▶ _PROBLEM STATEMENT_: Note how many lines of the data below hold the word "thick", then give that number with no other text.

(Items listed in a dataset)
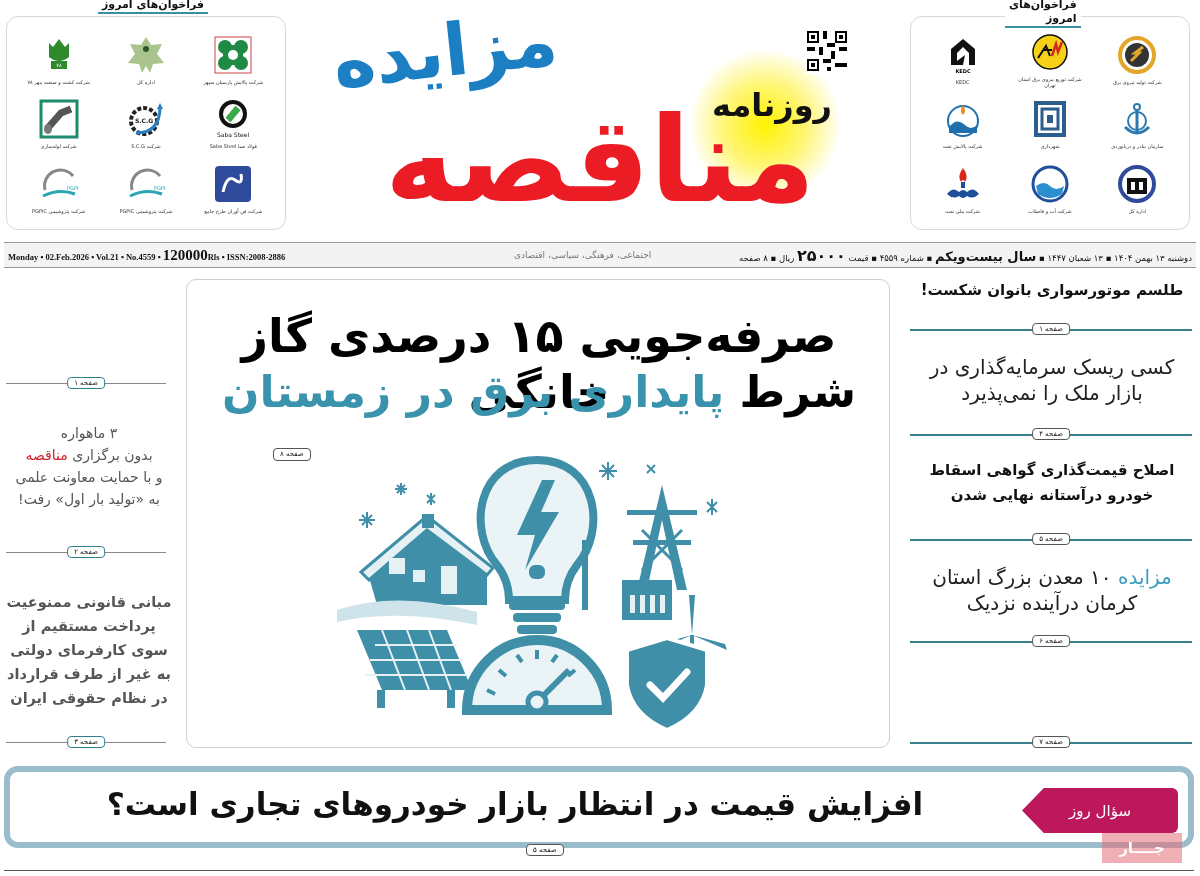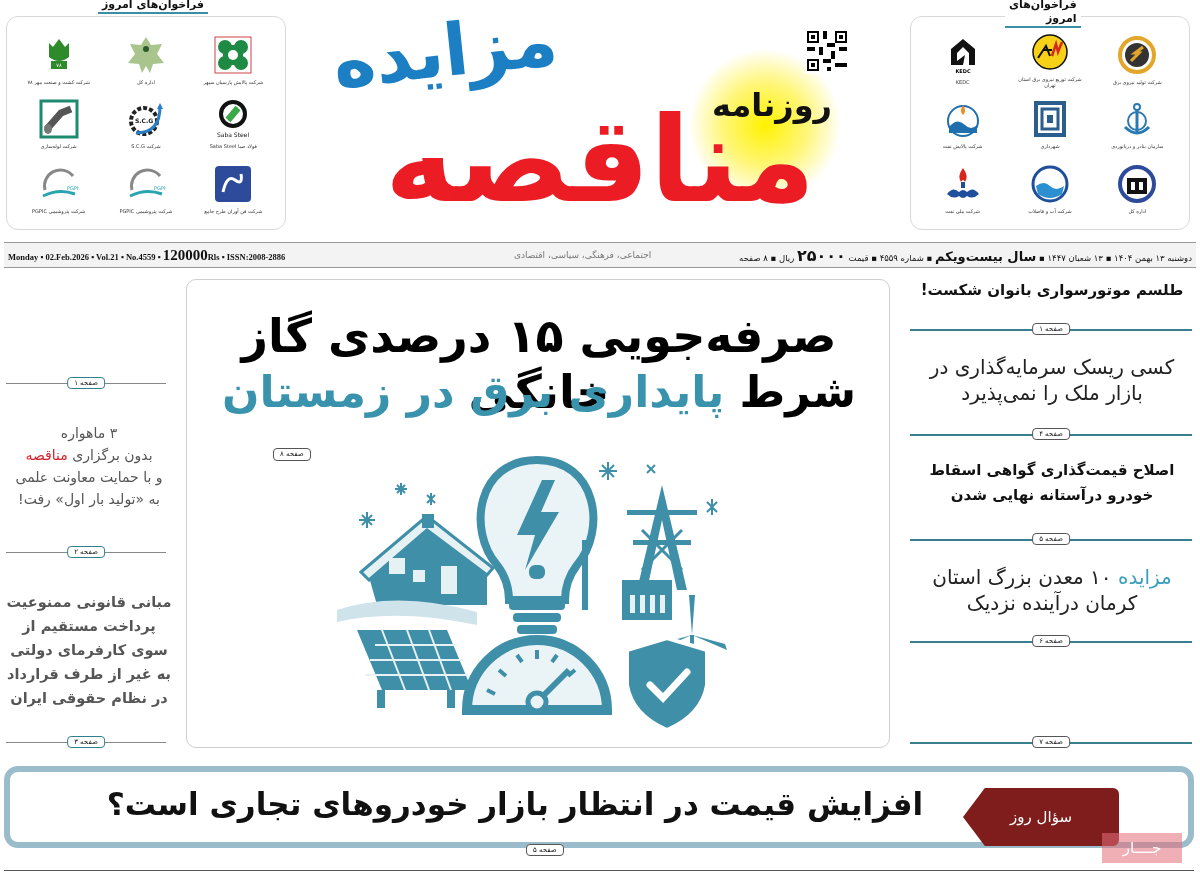--- a/index.html
+++ b/index.html
@@ -60,24 +60,24 @@
   .rstory { position: absolute; left: 8px; width: 276px; text-align: center; direction: rtl; }
   .rstory.bold { font-weight: bold; font-size: 15px; line-height: 25px; color: #111; }
   .rstory.reg { font-size: 20px; line-height: 26px; color: #222; }
   .pg-thick { position: absolute; left: 4px; width: 282px; height: 14px; }
   .pg-thick::before { content: ""; position: absolute; left: 0; right: 0; top: 7px; border-top: 2.5px solid #3a7f8e; }
   .pg-thick .pg-tag { border-color: #555; }
 
   
   .question { position: absolute; left: 4px; top: 766px; width: 1190px; height: 82px; border: 6px solid #9bbccb; border-radius: 14px; background: #fff; }
   .q-text { position: absolute; left: 0; top: 10px; width: 1010px; text-align: center; font-size: 31px; font-weight: bold; color: #111; direction: rtl; line-height: 44px; }
-  .q-badge { position: absolute; left: 953px; top: 16px; width: 156px; height: 58px; background: #7f1d1d; color: #fff; direction: rtl; font-size: 15px; display: flex; align-items: center; justify-content: center; clip-path: polygon(0 50%, 14% 0, 100% 0, 100% 100%, 14% 100%); border-radius: 6px; }
+  .q-badge { position: absolute; left: 1012px; top: 16px; width: 156px; height: 45px; background: #be185d; color: #fff; direction: rtl; font-size: 15px; display: flex; align-items: center; justify-content: center; clip-path: polygon(0 50%, 14% 0, 100% 0, 100% 100%, 14% 100%); border-radius: 6px; }
   .q-pg { position: absolute; left: 516px; top: 72px; height: 12px; padding: 0 6px; border: 1px solid #555; border-radius: 4px; background: #fff; font-size: 7px; line-height: 10px; direction: rtl; }
   .bottom-rule { position: absolute; left: 4px; top: 870px; width: 1190px; border-top: 1px solid #555; }
-  .watermark { position: absolute; left: 1102px; top: 833px; width: 80px; height: 30px; background: rgba(226,110,120,0.55); color: #fff; font-size: 15px; font-weight: normal; display: flex; align-items: center; justify-content: center; direction: rtl; letter-spacing: 2px; }
+  .watermark { position: absolute; left: 1102px; top: 833px; width: 80px; height: 30px; background: rgba(226,110,120,0.55); color: #fff; font-size: 15px; font-weight: bold; display: flex; align-items: center; justify-content: center; direction: rtl; letter-spacing: 2px; }
 </style>
 </head>
 <body>
 
 <div class="masthead">
   <div class="calls-box left">
     <div class="logo-grid">
       <div class="logo-cell">
         <div class="logo-mark">
           <svg width="40" height="40" viewBox="0 0 40 40">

▶ _WRITTEN RESPONSE_: 3